Um lobista do setor sucroalcooleiro visitou o ministro-chefe da Casa Civil? Que seja colocada na página do ministério o motivo da reunião, os presentes e o que foi discutido e não apenas uma linha de agenda, quando muito.

Um ex-presidente/ governador/ prefeito /senador /deputado /vereador foi recebido por alguém que defendeu algum interesse específico de movimentos sociais ou sindicatos? Que se dê plena publicidade disso. Tire fotos, poste no Insta.

Um lobista de big techs foi tomar chá com biscoitos com deputados para pedir o enterro do projeto que regulamenta o setor? Que fique claro quanto tempo durou e o que foi discutido no encontro além do sabor dos biscoitos servidos no chá, se norte-americanos ou chineses.

Um outro do setor automobilístico conversou com um presidente de comissão da Câmara dos Deputados? Que as respostas para “quem, quando, como, onde, o que, por que e com quem” estejam disponíveis no site do parlamento sem demora.

E se alguém não publicar a informação estará incorrendo em falta grave, passível de punição à empresa, ao grupo representado ou ao político ou funcionário público envolvido. E em caso de desvio de conduta (como presentes e mimos), os envolvidos seriam alvo de investigação, processo público e condenação, sob regras duras.

Hoje, há um entra e sai tão grande de “interesses” nos gabinetes que faz parecer que a única diferença entre “público” e “privado” é que uma é palavra proparoxítona e a outra não.

E, repetindo, isso valeria para todos os setores: empresas, associações, sindicatos, movimentos sociais, organismos internacionais, organizações não-governamentais. Afinal, é nosso interesse que está envolvido e os políticos eleitos com nossos votos e os servidores públicos não têm direito de guardar sigilo sobre isso.

Países como os Estados Unidos autorizam o lobby, mas têm regras específicas sobre o tema. Isso significa que as coisas não descambam para corrupção por lá? Longe disso. Mas a situação fornece, ao menos, instrumentos de fiscalização.

Quem já assistiu ao filme “Obrigado por fumar” (Thank You for Smoking, 2006), que satiriza a indústria do tabaco e as associações de lobby do petróleo ou das armas que atuam nos Estados Unidos, sabe o que é o discurso da defesa do indefensável. Isso não vai deixar de existir, mas deveria, ao menos, ser público.

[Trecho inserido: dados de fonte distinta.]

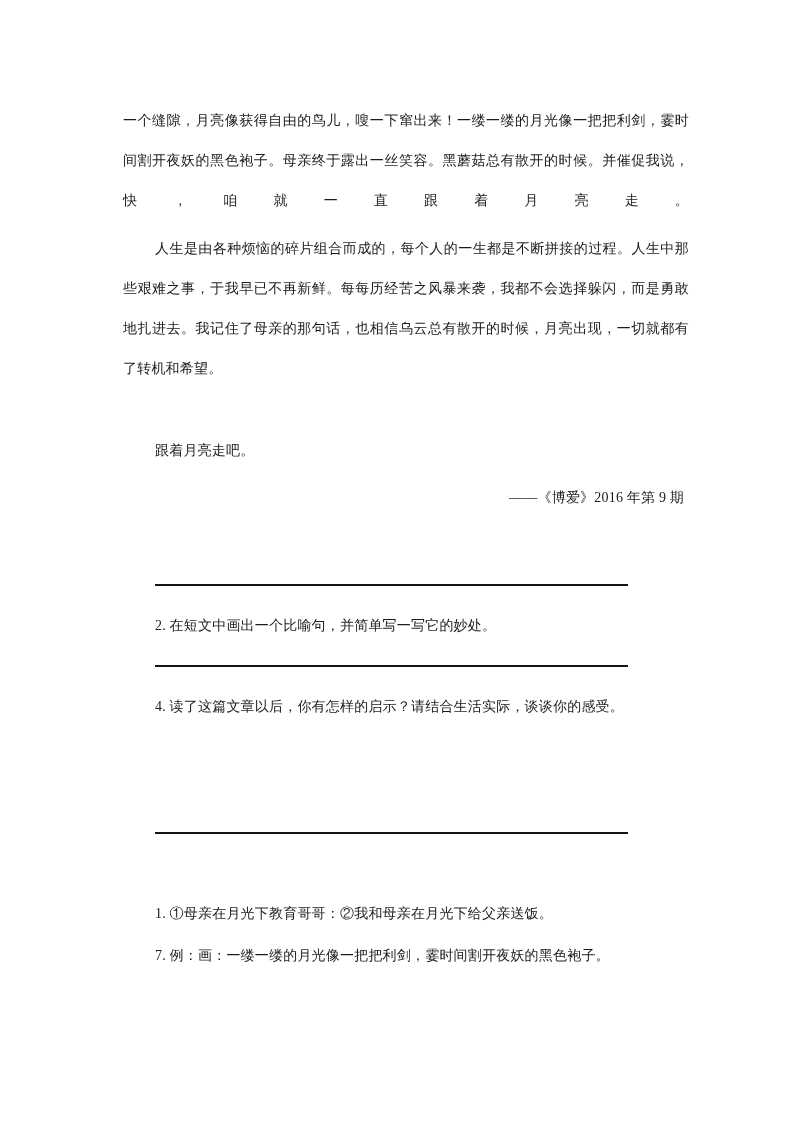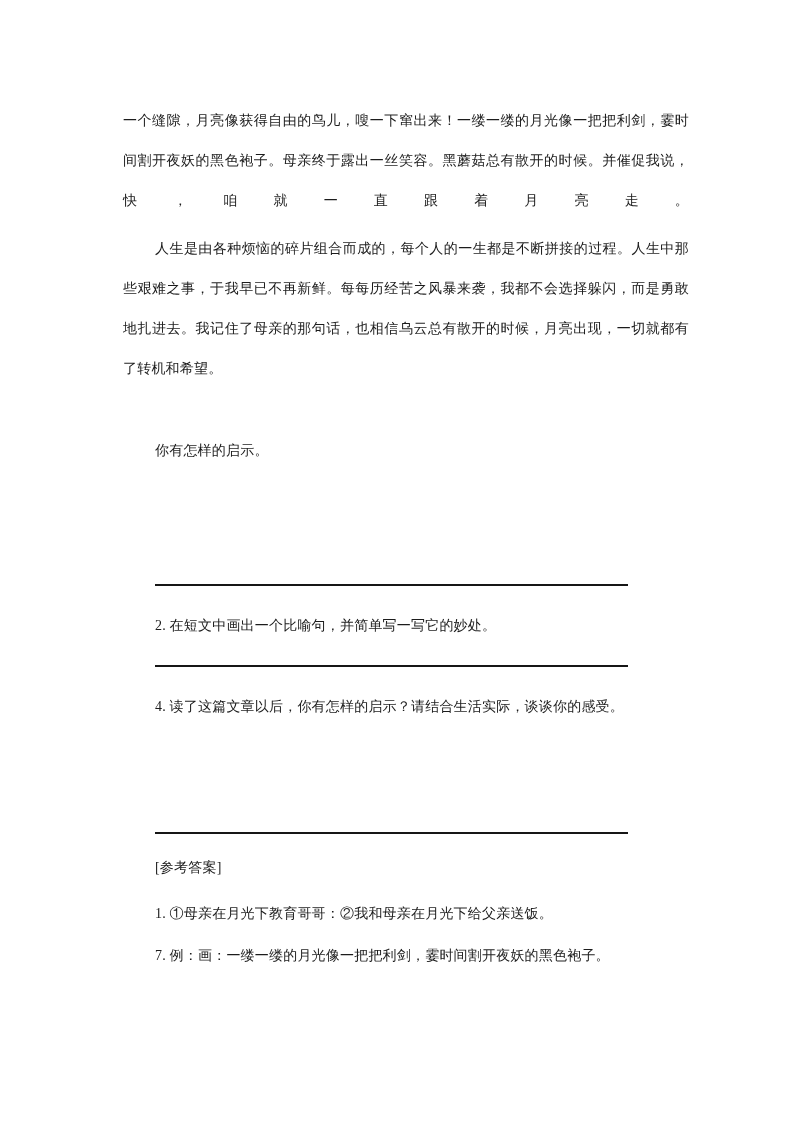"你有怎样的启示。" p.block { text: 你有怎样的启示 -> 跟着月亮走吧 }
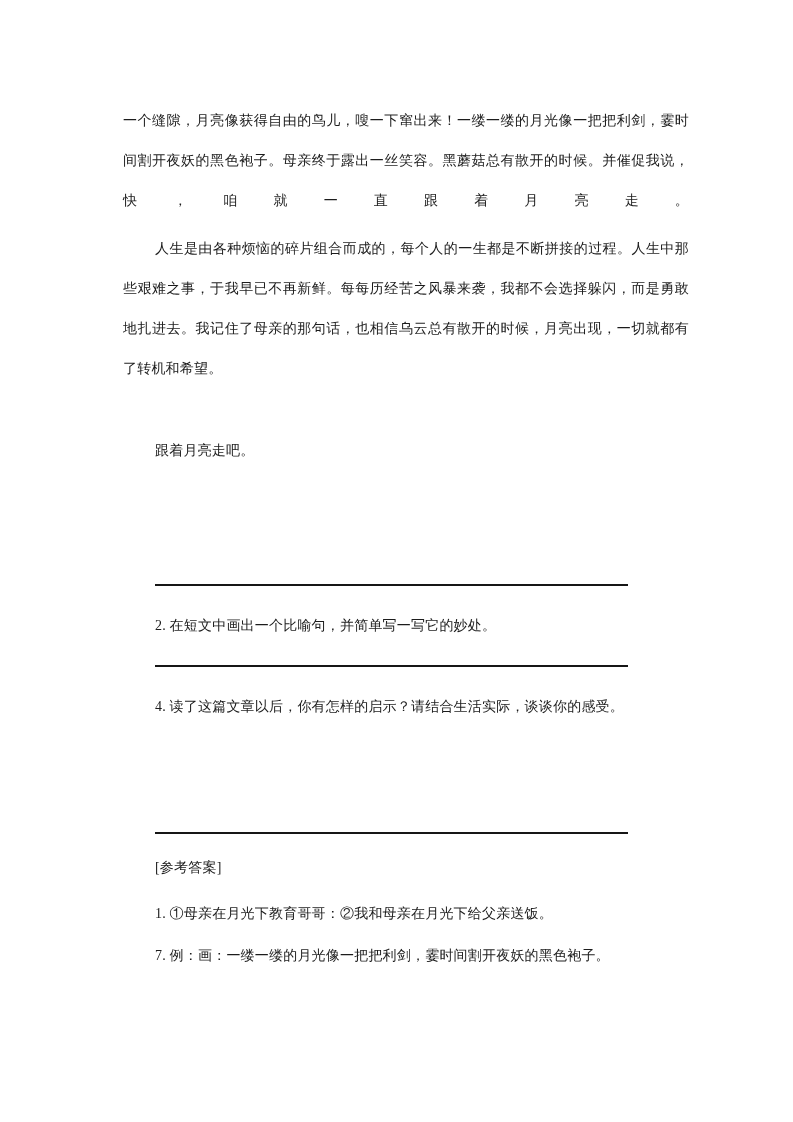"——《博爱》2016 年第 9 期" p.block { html: none -> <p>——《博爱》2016 年第 9 期</p> }
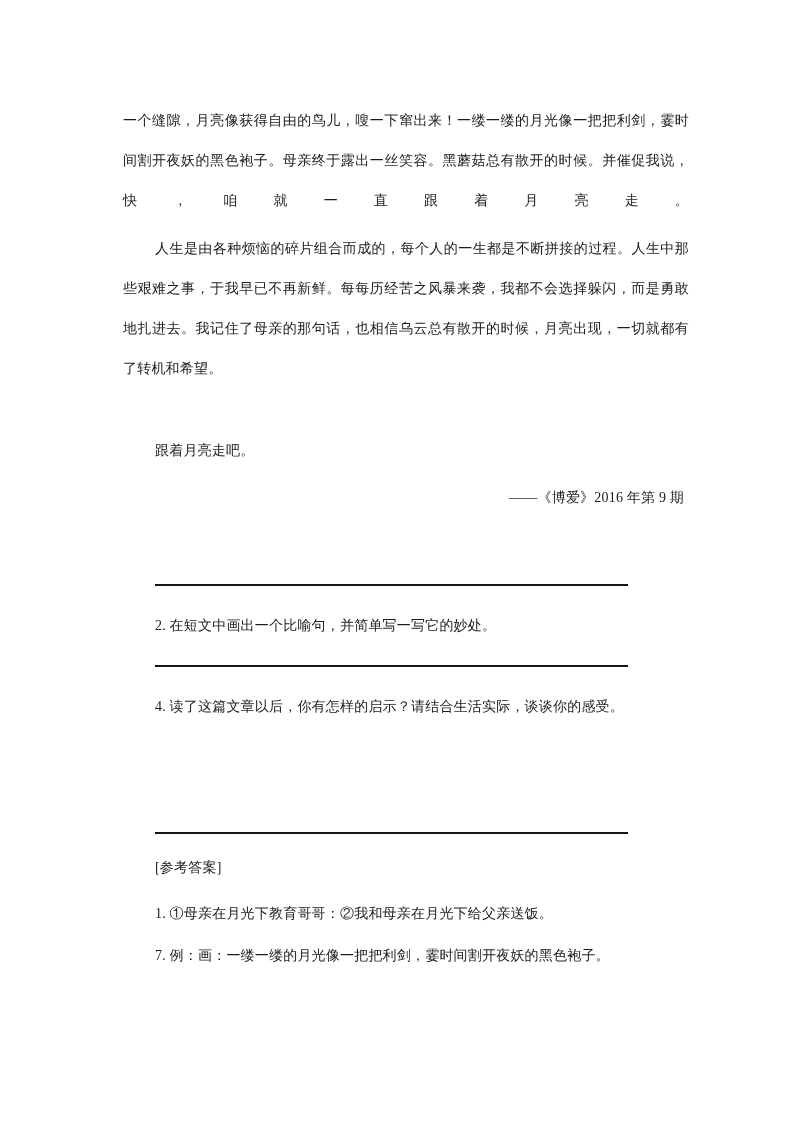"[参考答案]" p.block { html: <p>[参考答案]</p> -> none }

É cômico ver o discurso cínico do protagonista do filme, mas a história fica trágica quando verificamos que os mesmos discursos são descarregados sobre nós diariamente para justificar muita coisa. Entre elas, a expansão do uso de veneno na produção de alimentos. No Brasil, o lobby dos agrotóxicos é um dos mais pesados. Daria um longa-metragem de “ficção” tão engraçado e trágico quanto o da indústria do tabaco. Financiador não iria faltar.

Ignorar que uma unha espeta a carne, escondendo-a sob a meia e o sapato, não faz ela desencravar. Pelo contrário, infecciona.

Em tempo: o interesse de lobistas pode ser discreto, mas a batalha do lobby nem sempre é. Muitas vezes usam a mídia para tentar convencer que seu interesse é o de todos os brasileiros. Isso quando a própria mídia não é a lobista de seus interesses empresariais, como foi o caso da manutenção da desoneração da folha de pagamento — na qual as empresas de comunicação foram beneficiadas.